The bcv function is fairly straightforward—the logic doesn't get too convoluted. Much of the processing complexity in the parser arises from dealing with ranges that have errors in them or are ambiguous. The basic principle is that end ranges that go beyond the valid end of a book or a chapter are OK—people are often imprecise when it comes to remembering how many chapters are in a book or verses are in a chapter. Four tricky cases arise fairly often, however.

The first tricky case comes from people who like to use hyphens in ways that don't just indicate ranges. For example, the string Hebrews 13-15 (Hebrews has thirteen chapters) most likely means Hebrews 13:15. In some cases, we can guess that that's the case and correct our interpretation. The algorithm the program uses asks whether the end chapter is too high—and if it is, whether the end chapter could be a valid start verse. If so, it proceeds as though that's the case.

The second tricky case arises from strings like John 10:22-42 vs 27. In this case, the grammar has indicated that 42 vs 27 is a cv, or chapter-verse (in other words, John.10.22-John.42.27).

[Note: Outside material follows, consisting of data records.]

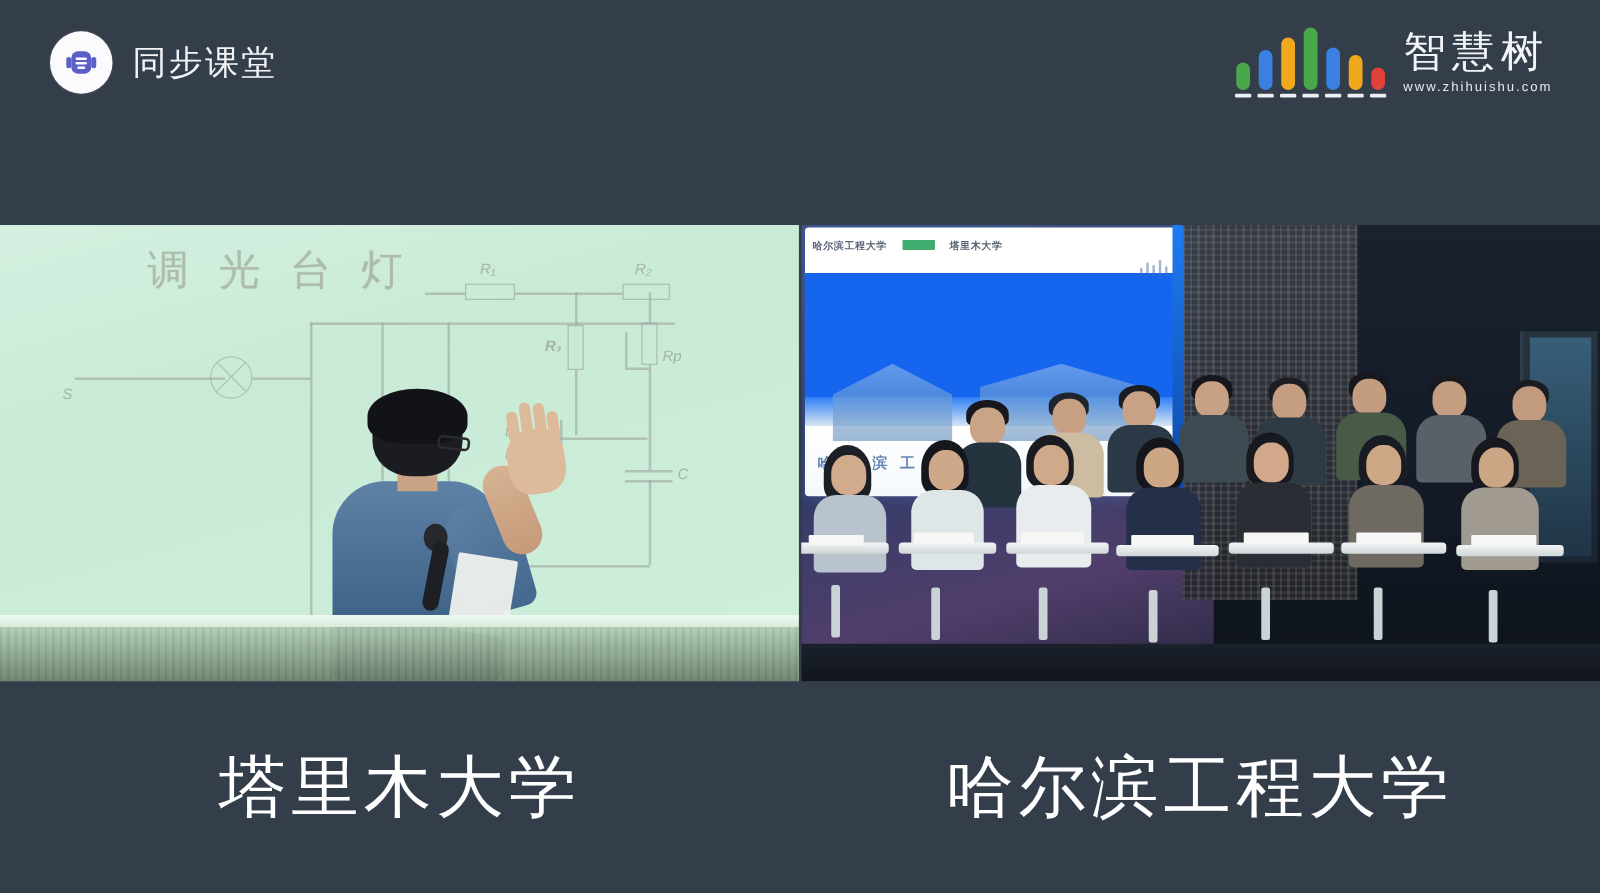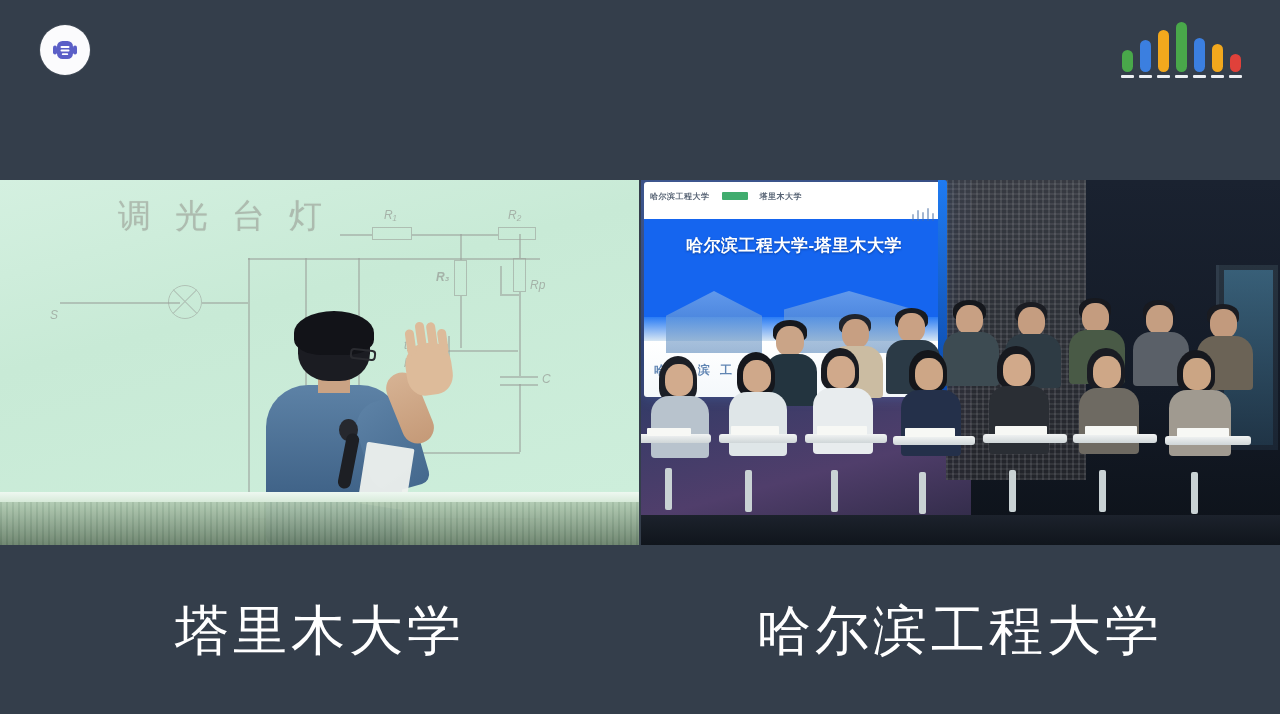--- a/index.html
+++ b/index.html
@@ -171,20 +171,21 @@
       <span class="brand-mark">
         <svg width="28" height="28" viewBox="0 0 28 28" aria-hidden="true">
           <rect x="2" y="9.5" width="4" height="9" rx="2" fill="#5b5fc7"></rect>
           <rect x="22" y="9.5" width="4" height="9" rx="2" fill="#5b5fc7"></rect>
           <rect x="6" y="5" width="16" height="18" rx="5.5" fill="#5b5fc7"></rect>
           <rect x="9.5" y="10" width="9" height="1.9" rx="1" fill="#ffffff"></rect>
           <rect x="9.5" y="13.6" width="9" height="1.9" rx="1" fill="#ffffff"></rect>
           <rect x="10.8" y="17.2" width="6.4" height="1.9" rx="1" fill="#ffffff"></rect>
         </svg>
       </span>
+      <span class="brand-title">同步课堂</span>
     </div>
 
     <div class="brand-right">
       <span class="bars">
         <span class="bar-wrap">
             <span class="bar" style="height:22px;background:#49a84a"></span>
             <span class="bar-foot"></span>
           </span>
         <span class="bar-wrap">
             <span class="bar" style="height:32px;background:#3b7fe0"></span>
@@ -203,20 +204,24 @@
             <span class="bar-foot"></span>
           </span>
         <span class="bar-wrap">
             <span class="bar" style="height:28px;background:#f2a81d"></span>
             <span class="bar-foot"></span>
           </span>
         <span class="bar-wrap">
             <span class="bar" style="height:18px;background:#e0413a"></span>
             <span class="bar-foot"></span>
           </span>
+      </span>
+      <span class="zhs-text">
+        <span class="zhs-name">智慧树</span>
+        <span class="zhs-url">www.zhihuishu.com</span>
       </span>
     </div>
   </div>
 
   <div class="stage">
 
     <div class="pane pane-left">
       <div class="wb">
         <div class="wb-board"></div>
 
@@ -312,21 +317,20 @@
           <div class="proj-logo-wm">
             <i style="height:7px"></i>
               <i style="height:11px"></i>
               <i style="height:9px"></i>
               <i style="height:13px"></i>
               <i style="height:8px"></i>
           </div>
           <div class="proj-bld b1"></div>
           <div class="proj-bld b2"></div>
           <div class="proj-wall-text">哈尔滨工程大学</div>
-          <div class="proj-title1">哈尔滨工程大学-塔里木大学</div>
         </div>
         <div class="proj-blue-frame"></div>
 
         <div class="stu" style="left:130px; top:140px;">
           <div class="s-hair" style="left:2px; top:0; width:34px; height:22px; background:#16181d;"></div>
           <div class="s-head" style="left:5px; top:6px; width:28px; height:30px; background:#caa487;"></div>
           <div class="s-body" style="left:-6px; top:34px; width:52px; height:52px; background:#23343f;"></div>
         </div>
         <div class="stu" style="left:196px; top:134px;">
           <div class="s-hair" style="left:2px; top:0; width:32px; height:20px; background:#20242c;"></div>

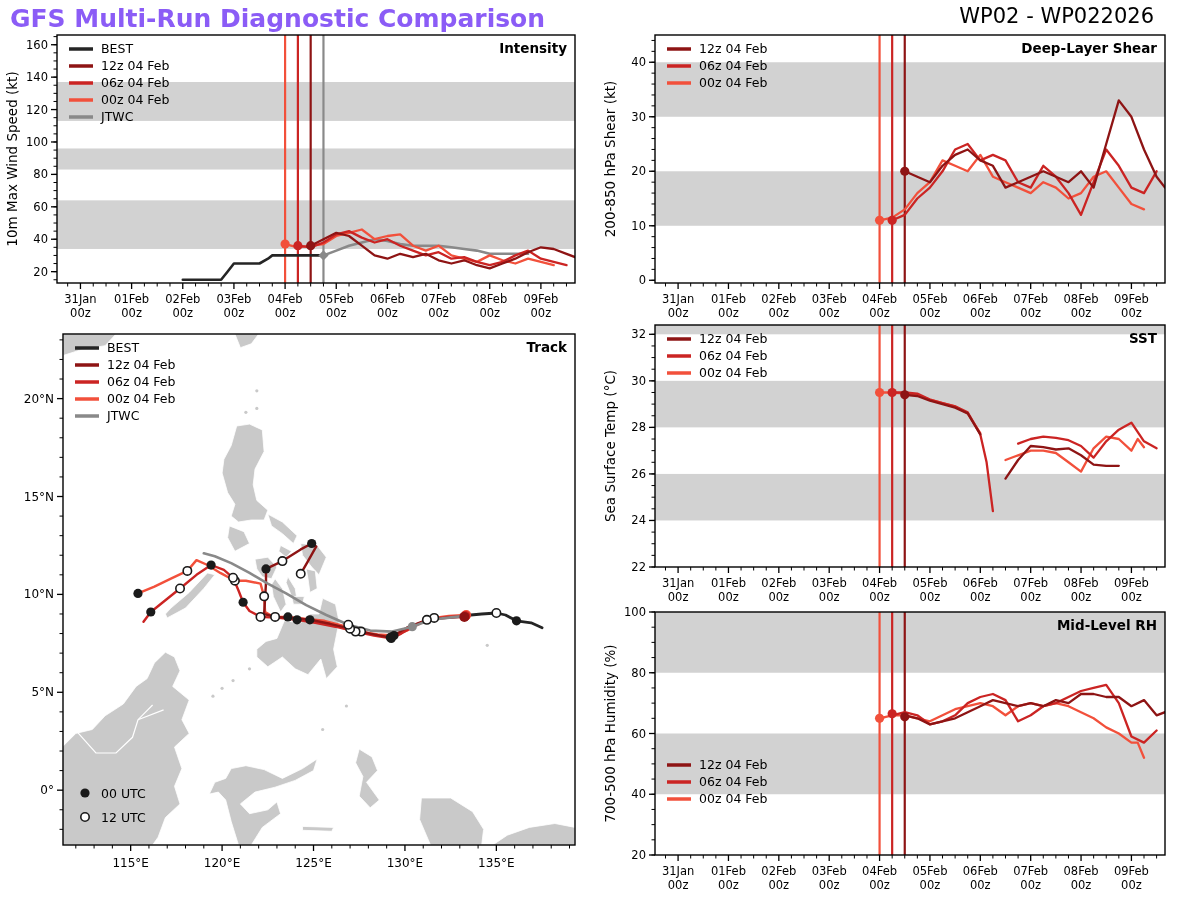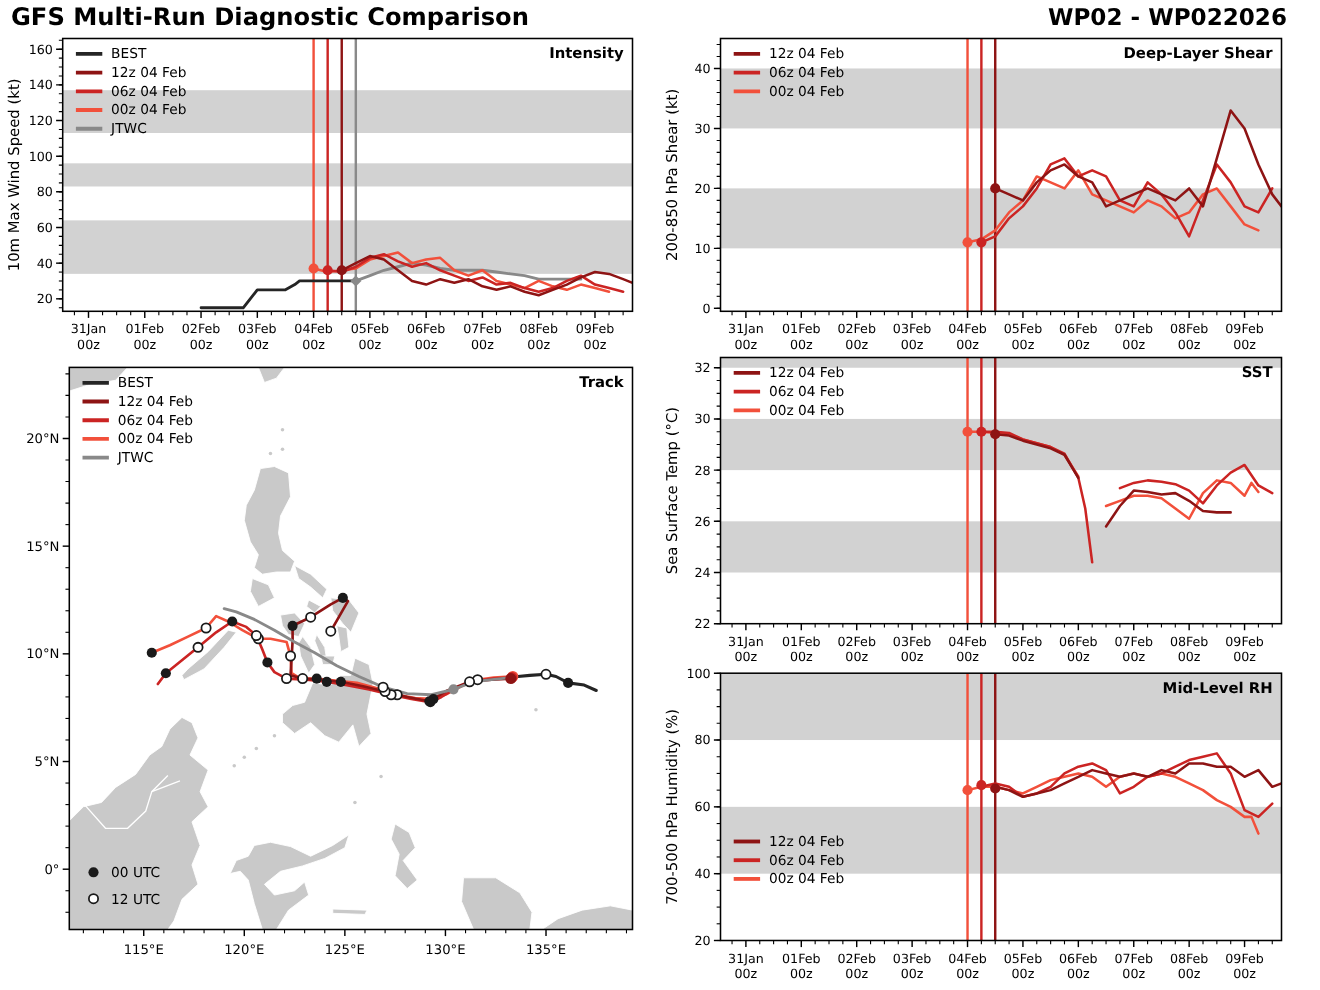--- a/index.html
+++ b/index.html
@@ -1,19 +1,19 @@
 <!DOCTYPE html>
 <html><head>
 <meta charset="utf-8">
 <style>
   html,body{margin:0;padding:0;background:#fff;}
   .page{position:relative;width:1200px;height:900px;background:#ffffff;overflow:hidden;
         font-family:"DejaVu Sans","Liberation Sans",sans-serif;}
-  .hdr-left{position:absolute;left:10px;top:4px;font-size:22px;font-weight:bold;color:#000000;}
-  .hdr-right{position:absolute;right:30px;top:4px;font-size:21px;font-weight:bold;color:#000;}
+  .hdr-left{position:absolute;left:10px;top:4px;font-size:25px;font-weight:bold;color:#8b5cf6;}
+  .hdr-right{position:absolute;right:46px;top:4px;font-size:21px;font-weight:normal;color:#000;}
   svg{position:absolute;display:block;}
   .logos{position:absolute;left:8px;top:856px;width:140px;height:42px;}
   text{fill:#000;}
 </style>
 </head>
 <body>
 
 <div class="page">
   <div class="hdr-left">GFS Multi-Run Diagnostic Comparison</div>
   <div class="hdr-right">WP02 - WP022026</div>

However, when the purported end chapter doesn't exist, it makes more sense to treat it as a sequence: John.10.22-John.10.42,John.10.27.

The third tricky case stems from strings like Psalm 123-24. The grammar output suggests that we should interpret this range as invalid: Ps.123-Ps.24. Instead, we choose to interpret it as Ps.123-Ps.124. This approach can be aggressive at times: does Psalm 15-6 really mean Ps.15-Ps.16?

The fourth tricky case resembles the first one: Jeremiah 33-11 isn't the invalid range Jer.33-Jer.11 but rather the bcv Jer.33.11.

If we still couldn't make sense of the range, then we treat is as a sequence of verses instead of a range: Psalm 120-119 becomes Ps.120,Ps.119.

Translations

Translations are complicated because they propagate backward, whereas passage context propagates forward: Matt 2 (KJV), Eph 6 (NIV) means that the KJV should apply to Matthew 2, while the NIV should apply to Ephesians 6.

In theory, some translations could have different books or chapter/verse counts, so if we've made assumptions up to this point that, say, the Apocrypha doesn't exist, we may need to revisit those assumptions. Therefore, we reprocess everything we've already seen.

Generating Output

With the bcv_passage processing complete, we exit the @parse() function; you can now ask for the results in the format that's convenient for you.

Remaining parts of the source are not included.